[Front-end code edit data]
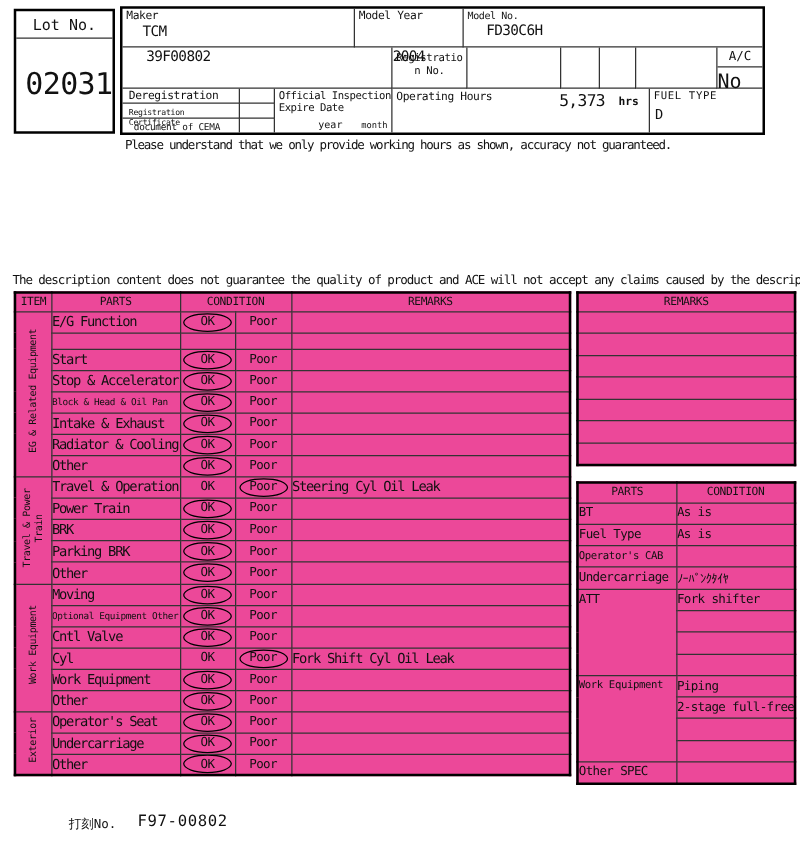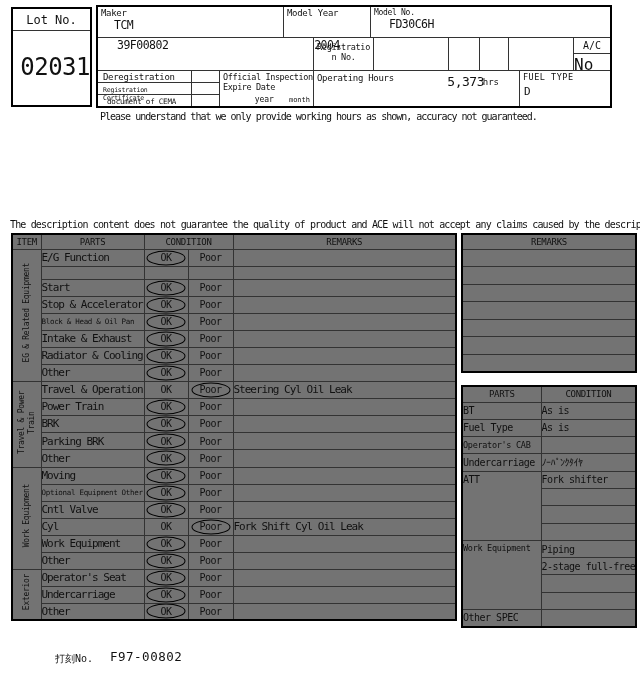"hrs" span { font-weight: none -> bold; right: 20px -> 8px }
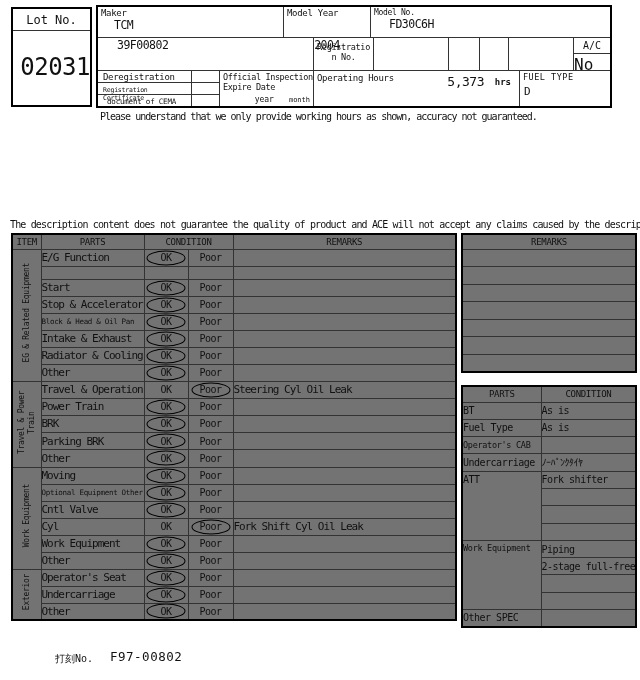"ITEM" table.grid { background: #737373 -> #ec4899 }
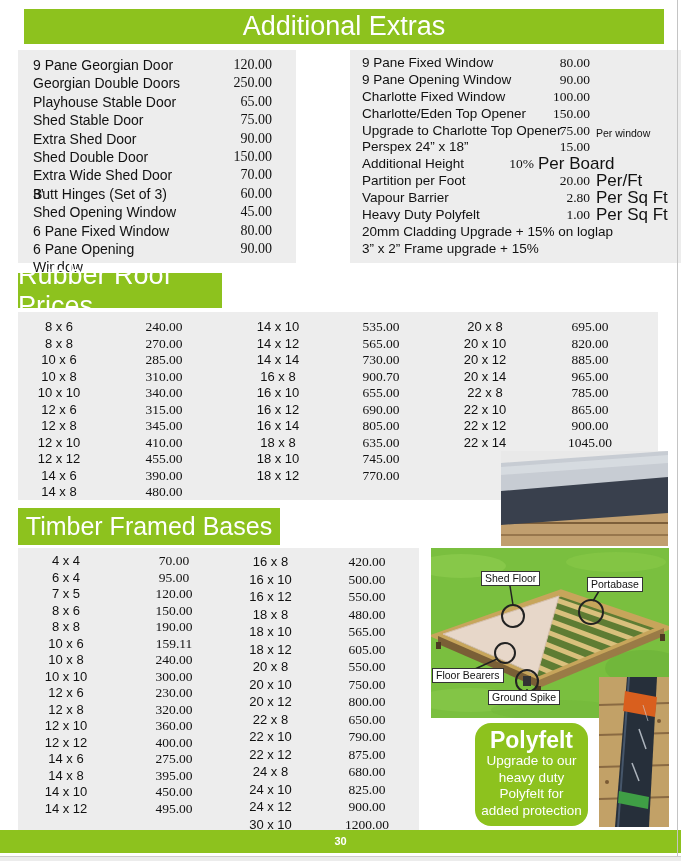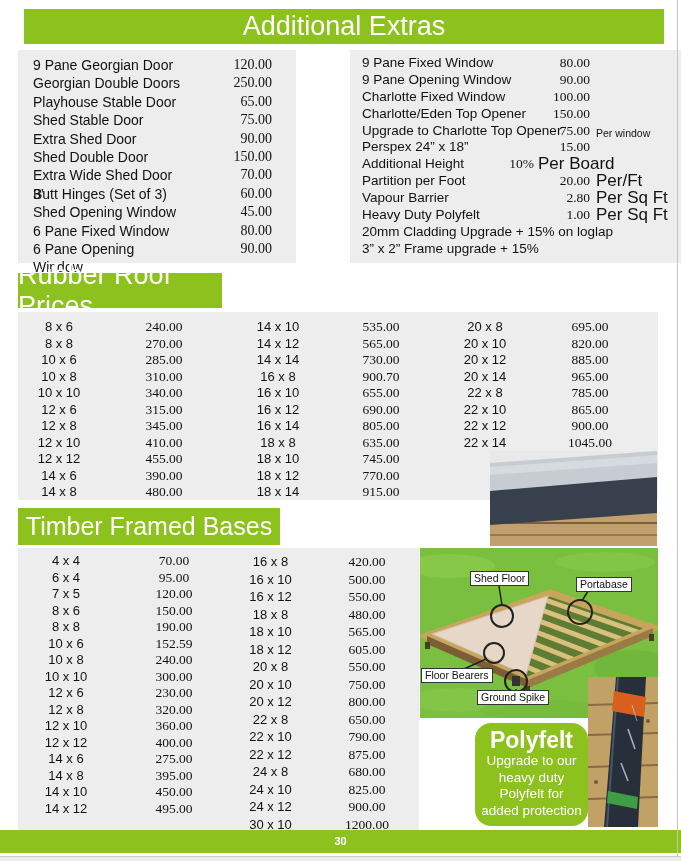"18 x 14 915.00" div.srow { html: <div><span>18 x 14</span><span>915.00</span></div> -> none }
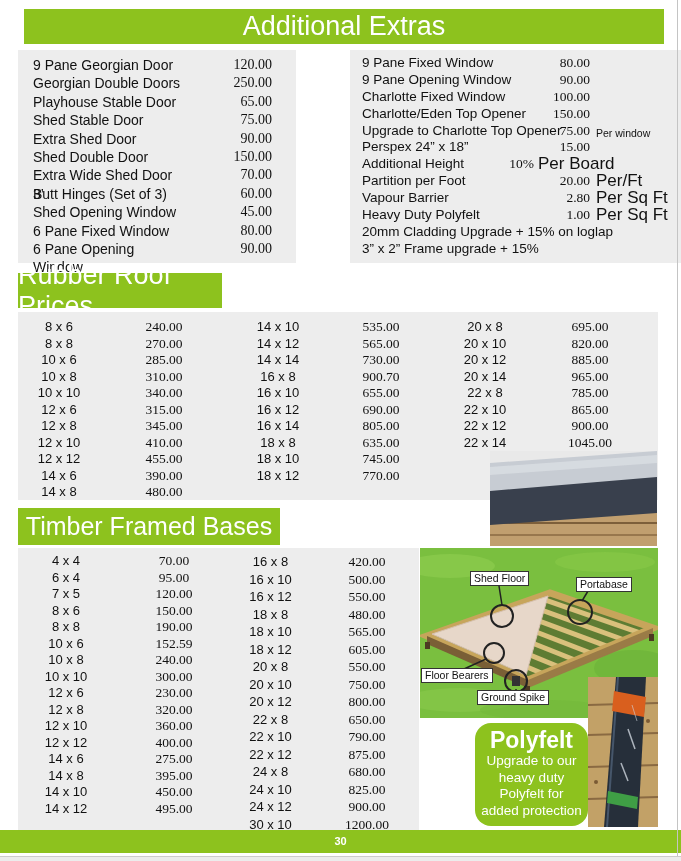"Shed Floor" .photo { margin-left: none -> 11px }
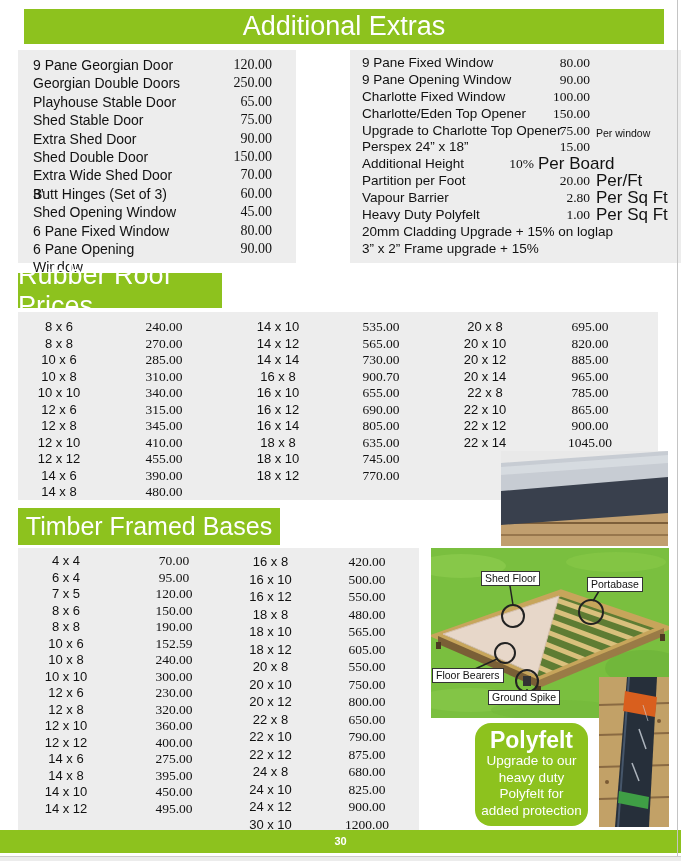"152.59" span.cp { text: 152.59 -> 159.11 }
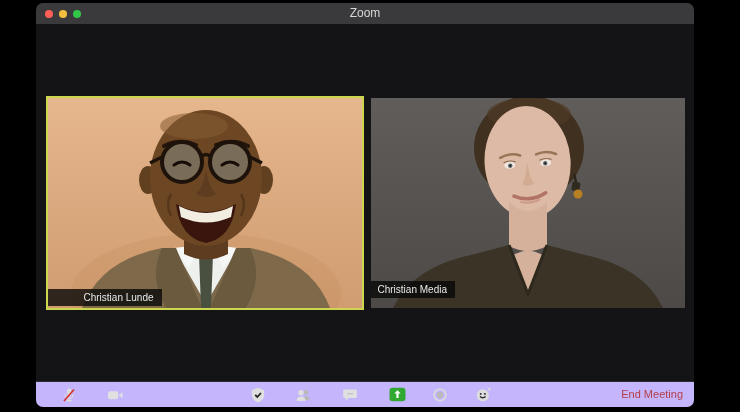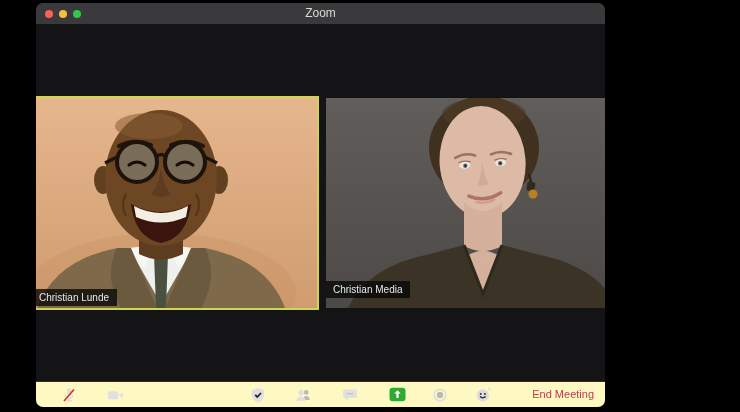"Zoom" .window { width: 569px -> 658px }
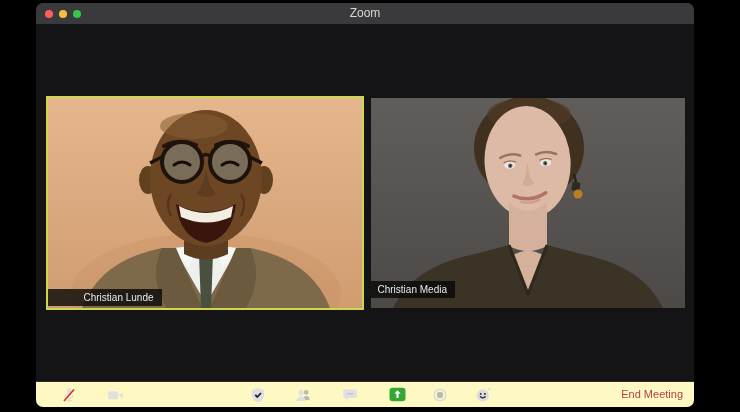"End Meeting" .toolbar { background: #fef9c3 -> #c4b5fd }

__Your goal__. Strip out the images, then output the records above word for word.

__Solution below__.
"hrs" span { font-weight: none -> bold; right: 20px -> 8px }
"ITEM" table.grid { background: #737373 -> #ec4899 }
"18 x 14 915.00" div.srow { html: <div><span>18 x 14</span><span>915.00</span></div> -> none }
"Shed Floor" .photo { margin-left: none -> 11px }
"152.59" span.cp { text: 152.59 -> 159.11 }
"Zoom" .window { width: 569px -> 658px }
"End Meeting" .toolbar { background: #fef9c3 -> #c4b5fd }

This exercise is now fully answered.